METHODS: High level of accessible PE is induced in cardiac tissues by myocardial ischemia (30 min) and reperfusion (120 min) in Sprague-Dawley rats. Target binding and biodistribution of (99m)Tc-duramycin were captured using SPECT/CT. To quantify the binding kinetics, the presence of radioactivity in ischemic versus normal cardiac tissues was measured by gamma counting at 3, 10, 20, 60 and 180 min after injection. A partially inactivated form of (99m)Tc-Duramycin was analyzed in the same fashion. A compartment model was developed to quantify the uptake kinetics of (99m)Tc-Duramycin in normal and ischemic myocardial tissue.

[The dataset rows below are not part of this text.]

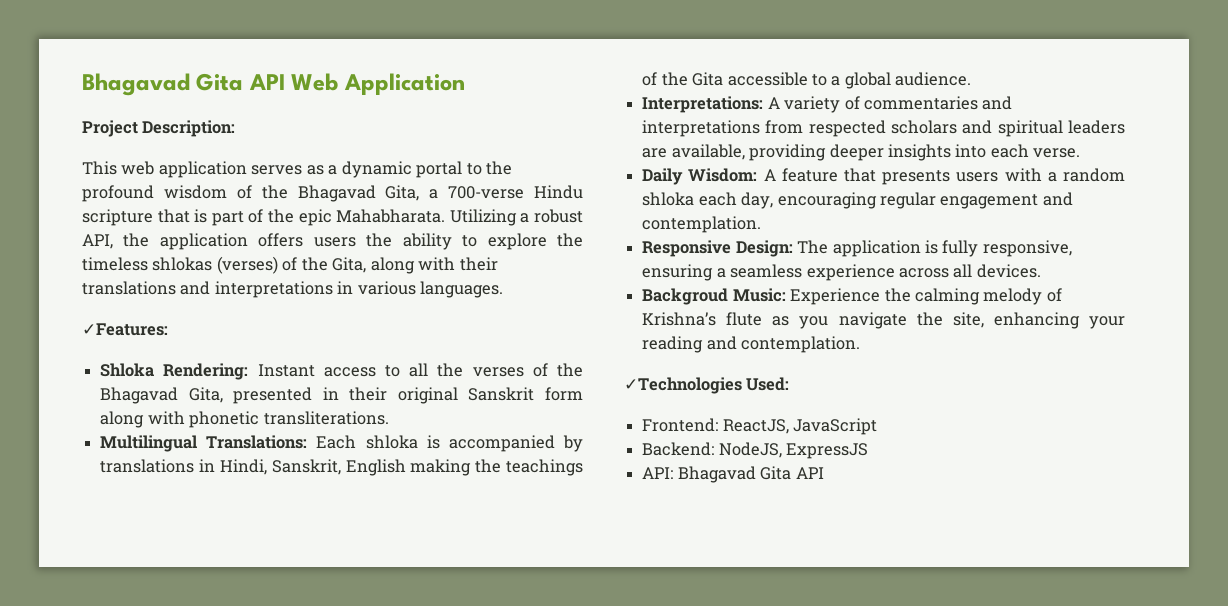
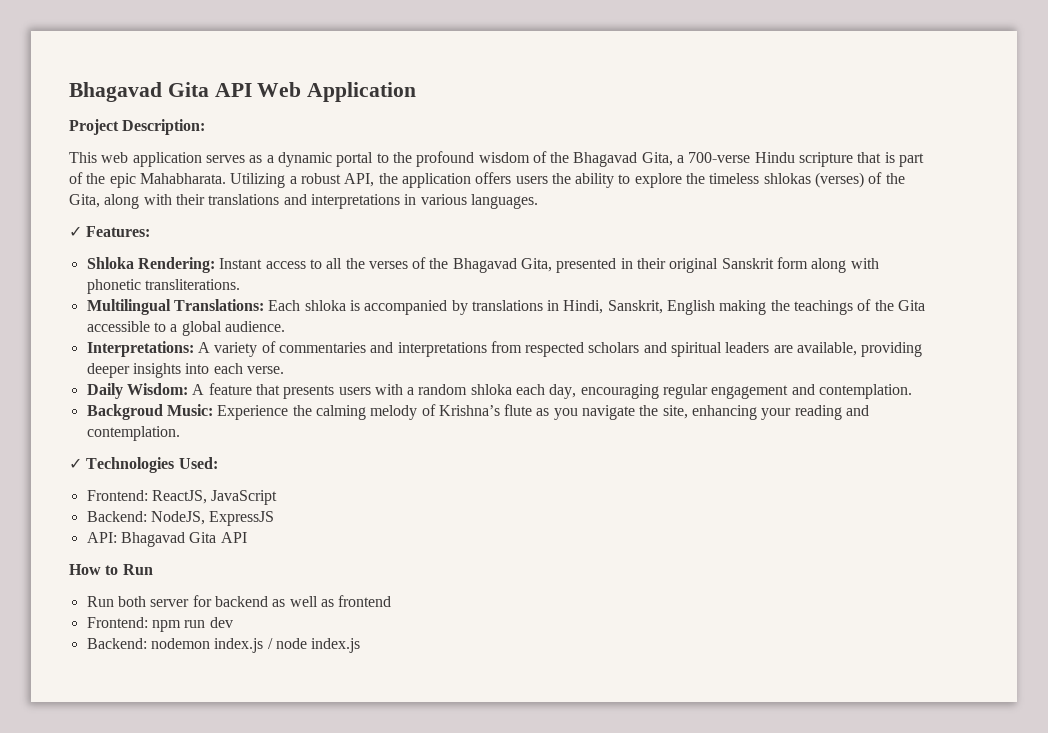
- ✓Features:
+ ✓ Features:
- Responsive Design: The application is fully responsive, ensuring a seamless experience across all devices.
- ✓Technologies Used:
+ ✓ Technologies Used:
+ How to Run
+ Run both server for backend as well as frontend
+ Frontend: npm run dev
+ Backend: nodemon index.js / node index.js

RESULTS: (99m)Tc-duramycin binds avidly to the damaged tissue with a high target-to-background radio. Compartment modeling shows that accessibility of binding sites in myocardial tissue to (99m)Tc-Duramycin is not a limiting factor and the rate constant of target binding in the target tissue is at 2.2 ml/nmol/min/g. The number of available binding sites for (99m)Tc-Duramycin in ischemic myocardium was estimated at 0.14 nmol/g. Covalent modification of D15 resulted in a 9-fold reduction in binding affinity.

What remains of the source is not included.